The API surface has gradually evolved from a narrow demo endpoint into a broader compatibility layer. Core fields such as source language, target language, provider selection, and device preference remain central, but the service also accepts concurrency controls together with provider-specific key, model, and endpoint overrides. In practice, this means a frontend can submit either uploaded images or remote image URLs, choose a translation backend, and optionally request a different runtime model without needing a separate endpoint for each provider. The wire format is therefore somewhat more verbose than a minimal demo API, but the trade-off is worthwhile because every client can speak to the same backend in the same way.
The current service is optimized for local or trusted-network deployment rather than for hardened multi-tenant exposure. CORS is permissive, credentials are typically passed through form fields for provider-specific requests, and overload protection relies mainly on internal semaphore-style concurrency controls instead of a full external gateway. That design is appropriate for a self-hosted reader or personal translation appliance, but it should not be mistaken for a production internet-facing API perimeter.
This distinction is worth stating plainly because the developer experience is good precisely because the system assumes a controlled environment. Browser extensions, userscripts, and the Electron client can all talk to the same local server without much ceremony. If the service is later exposed publicly, authentication, origin policy, and request accounting would need to be tightened correspondingly.

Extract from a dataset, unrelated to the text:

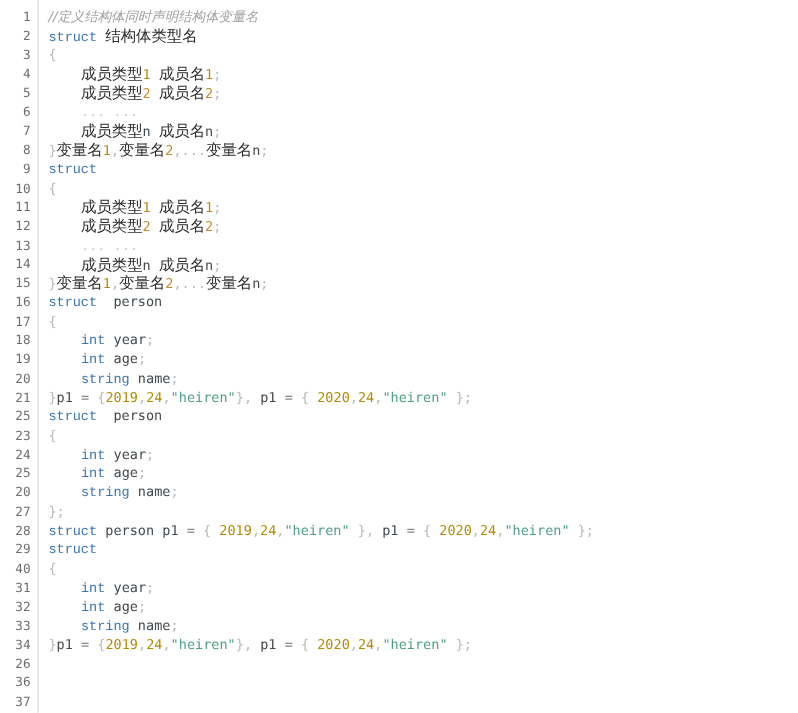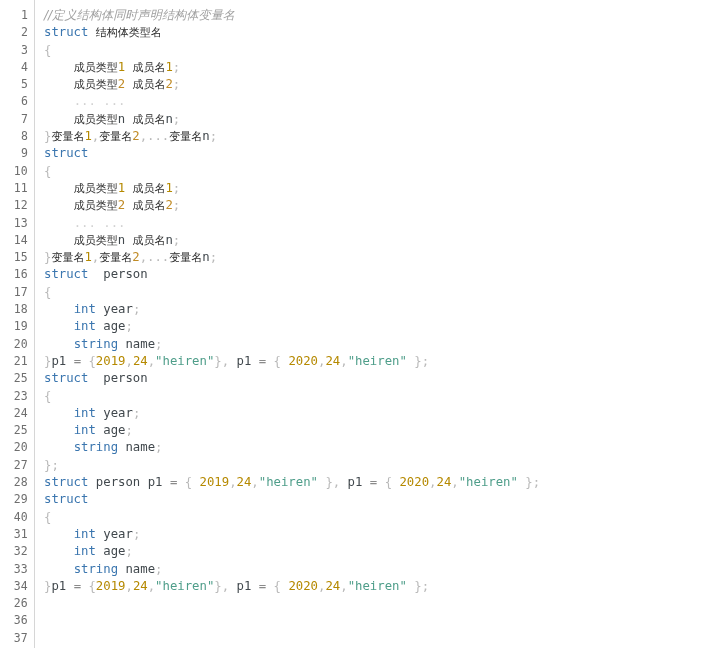"struct" .tok-kw { font-family: none -> Liberation Mono, monospace }
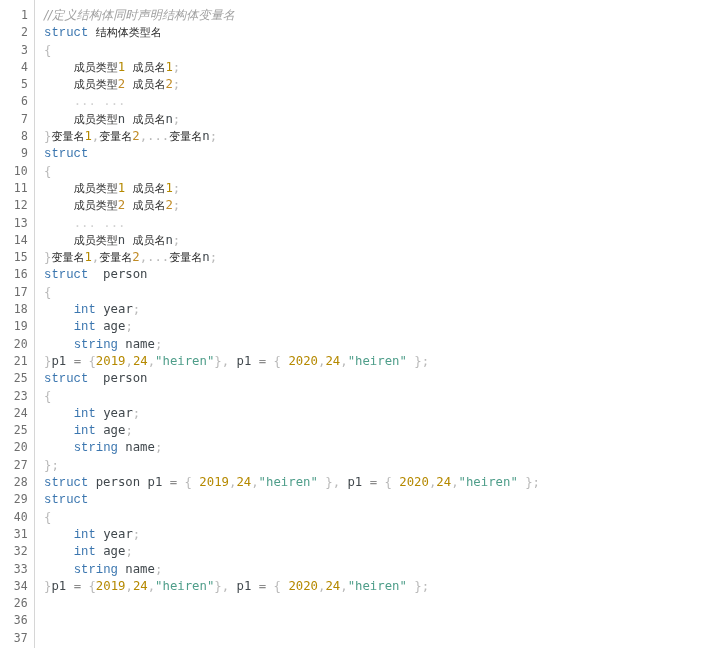"结构体类型名" .tok-cjk { font-size: 11px -> 14px }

MangaTrans currently serves three distinct frontend modes: an Electron desktop reader, a browser extension, and a degraded userscript variant for environments where a full extension is not practical. All three ultimately converge on the same backend contract, but they differ in how they acquire image data and how much browser integration they can rely on.
The browser extension is the most capable web client because it can coordinate content scripts, background workers, storage, and request handling more freely. The userscript is intentionally more limited and must operate within the security constraints of whichever manager or host environment is running it. The Electron application sits at the opposite end of the spectrum, enjoying the most control over local files and UI state while still delegating actual translation work to the same backend service. This shared architecture keeps behavior aligned across platforms without forcing the UI codebases to become identical.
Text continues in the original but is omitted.